We need the gloves and the headgear and the mouth-guard and the groin-guard and the sword and the shield and breastplate and helmet. And we need one other thing as well that isn’t explicitly mentioned: we will need each other!
This is where the boxing analogy breaks down a bit. It’s not that boxing isn’t a team experience, as the corner team are fundamental to every boxer‘s success. Even so, in the end, the boxer stands in the ring alone. In Roman warfare though, as St. Paul had witnessed it, everybody gets into the ring together!
If you’ve seen Roman armour, you may know that the Roman shield (‘scutum’) was designed so that, when the troops formed a line, the shield would protect not only the person holding it, but would lock in to protect the persons on either side as well.
If you’ve ever seen how the Roman soldiers used to form ‘turtles’, you’ll know how they arranged these shields to protect each other from missiles coming in from above as well.

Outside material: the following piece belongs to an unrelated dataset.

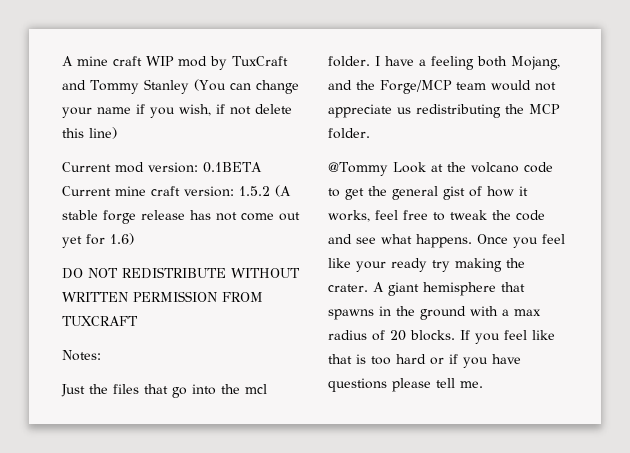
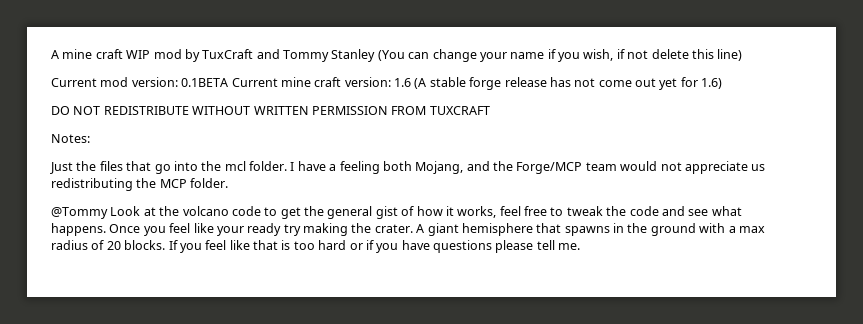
- Current mod version: 0.1BETA Current mine craft version: 1.5.2 (A stable forge release has not come out yet for 1.6)
+ Current mod version: 0.1BETA Current mine craft version: 1.6 (A stable forge release has not come out yet for 1.6)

Fighting, for the Roman soldier, was always a ‘team’ experience. They didn’t just fight as individuals side by side. Their whole style of fighting was dependant on the presence of their comrades.
Fighting, for the Roman soldier, was always a community experience, and Paul’s image of the Christian at battle is likewise not one of the individual warrior maintaining his or her spiritual integrity in the face of overwhelming odds, but it’s an image of a regiment of troops holding the line together against oncoming forces.
Holding the line is not easy. We need to be tough! We need to take hold of every weapon that God supplies. And we need each other. Will you stand with me? I can’t do it on my own. It’s just too exhausting! I can’t do it on my own and neither can you! But together, with our shields locked in and our armour on, we can make a stand!